[Revision comparison data]
++++++++++++++++++++
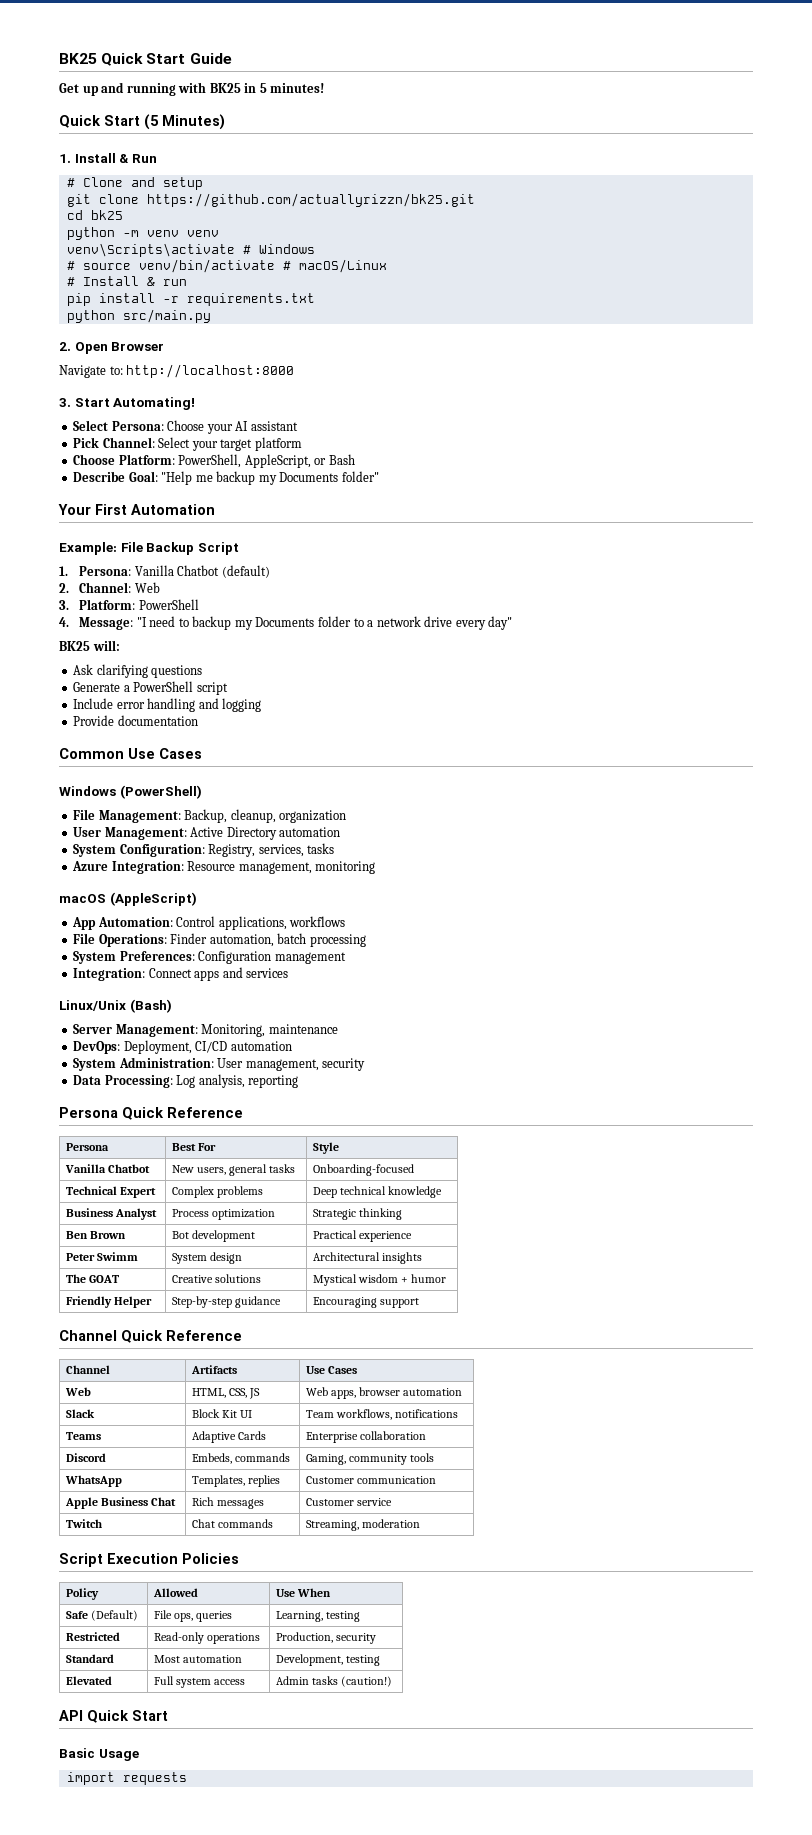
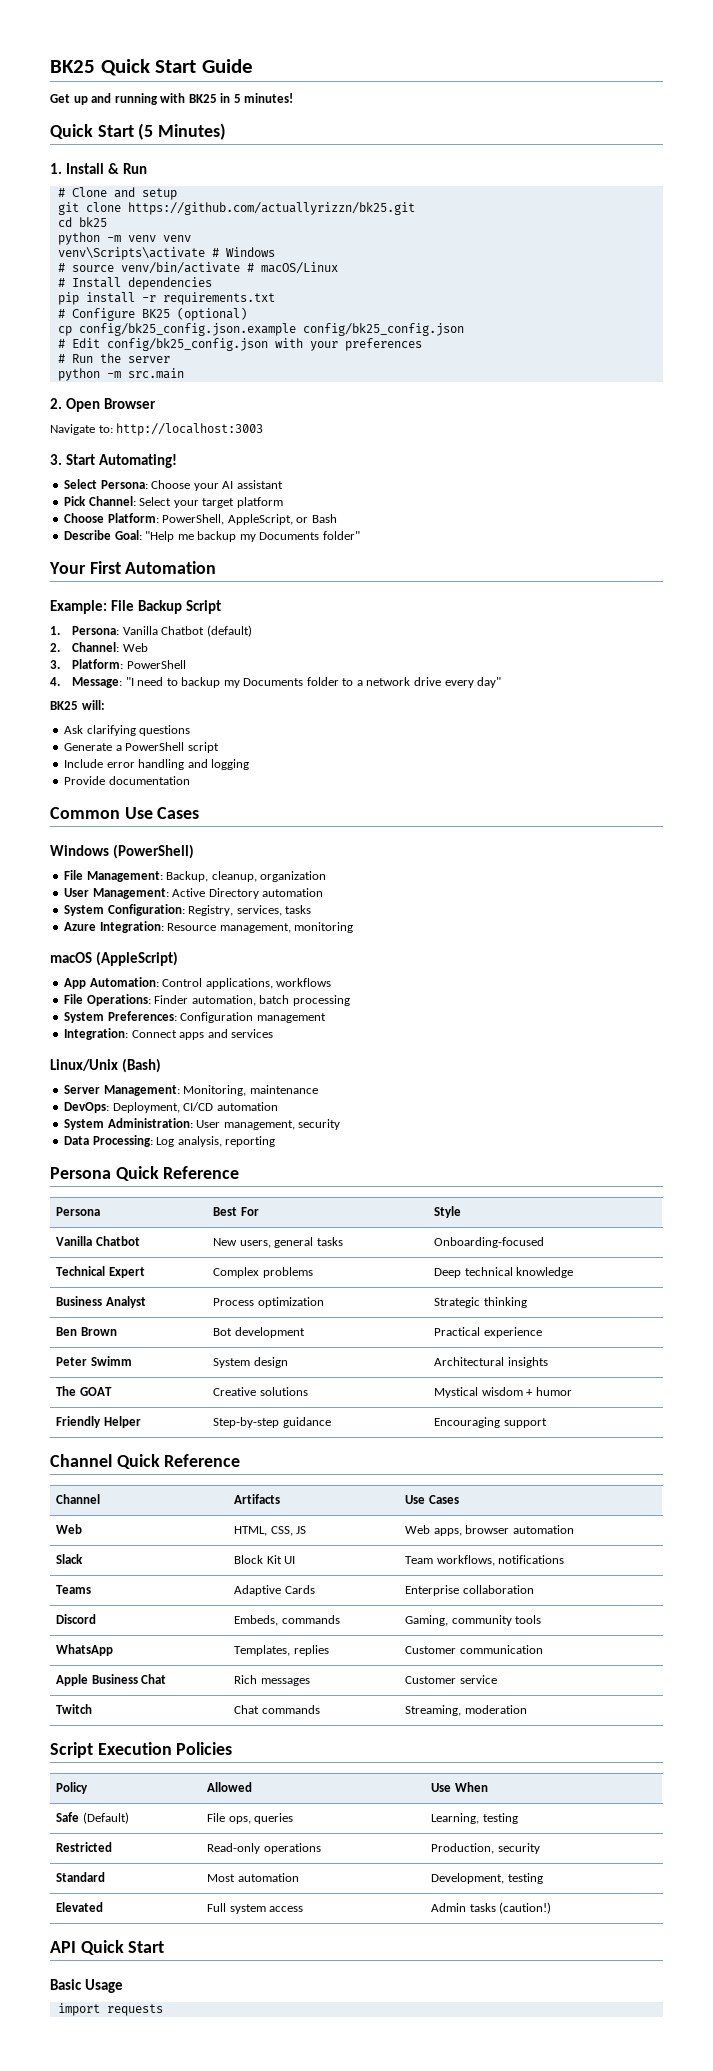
- # Install & run
+ # Install dependencies
- python src/main.py
+ # Configure BK25 (optional)
+ cp config/bk25_config.json.example config/bk25_config.json
+ # Edit config/bk25_config.json with your preferences
+ # Run the server
+ python -m src.main
- Navigate to: http://localhost:8000
+ Navigate to: http://localhost:3003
++++++++++++++++++++
→ Task details
Please state the number of lines above that hold the string "localhost", with nothing else added.

→ Your solution
2